Then there were also a couple of other things that happened in between. The popularization of Gatsby came out of things like Jekyll, where you would literally write all of your websites in markup language. I haven't talked about markup at all, but it’s a format of just like, “This is a title. This is your body text” -- whatever it is -- and then you run that through some kind of Ruby script or Go script, or maybe there's static builders for Java and stuff like that. I'm sure there are. Those would then generate these static webpages, and then you just deploy a big set of HTML files.

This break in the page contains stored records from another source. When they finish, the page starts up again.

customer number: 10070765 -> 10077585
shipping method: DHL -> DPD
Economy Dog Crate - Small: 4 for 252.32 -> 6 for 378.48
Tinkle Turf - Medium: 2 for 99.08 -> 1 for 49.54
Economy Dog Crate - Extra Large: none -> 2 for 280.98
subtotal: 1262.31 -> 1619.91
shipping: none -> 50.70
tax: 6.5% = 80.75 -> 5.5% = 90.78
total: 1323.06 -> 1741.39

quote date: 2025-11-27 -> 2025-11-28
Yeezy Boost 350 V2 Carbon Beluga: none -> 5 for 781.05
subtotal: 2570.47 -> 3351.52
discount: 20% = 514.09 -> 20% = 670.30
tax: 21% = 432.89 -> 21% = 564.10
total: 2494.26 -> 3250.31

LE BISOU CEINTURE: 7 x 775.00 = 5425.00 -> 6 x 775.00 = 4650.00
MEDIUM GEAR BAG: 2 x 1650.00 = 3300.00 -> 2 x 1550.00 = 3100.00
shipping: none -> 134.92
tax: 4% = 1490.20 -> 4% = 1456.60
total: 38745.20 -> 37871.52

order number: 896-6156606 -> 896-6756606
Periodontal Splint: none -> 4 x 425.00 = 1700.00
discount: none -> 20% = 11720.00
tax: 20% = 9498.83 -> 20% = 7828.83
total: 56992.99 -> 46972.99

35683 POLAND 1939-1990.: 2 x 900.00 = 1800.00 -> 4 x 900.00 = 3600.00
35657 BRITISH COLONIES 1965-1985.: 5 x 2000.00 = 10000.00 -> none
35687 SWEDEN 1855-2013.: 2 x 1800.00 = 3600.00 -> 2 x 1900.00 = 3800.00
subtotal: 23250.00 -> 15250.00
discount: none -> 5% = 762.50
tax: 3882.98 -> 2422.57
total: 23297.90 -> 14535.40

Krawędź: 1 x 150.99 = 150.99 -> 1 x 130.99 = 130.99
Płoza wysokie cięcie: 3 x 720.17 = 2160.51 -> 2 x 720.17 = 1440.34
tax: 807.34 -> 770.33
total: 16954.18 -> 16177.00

All of these things start to converge on your being able to make JavaScript applications that are indexable by the web, since the web is becoming more mature and able to render JavaScript pages. There are standards for how you would render templates or markup the data of an application. There’s a whole ecosystem of back-end external API tools that are free and good, and people can use them to get started without having to do any personal development. And then the front-end application ecosystems also have become really mature. They continue to develop, but now generally they're just iterating around developer aesthetics, as opposed to introducing something sizably important.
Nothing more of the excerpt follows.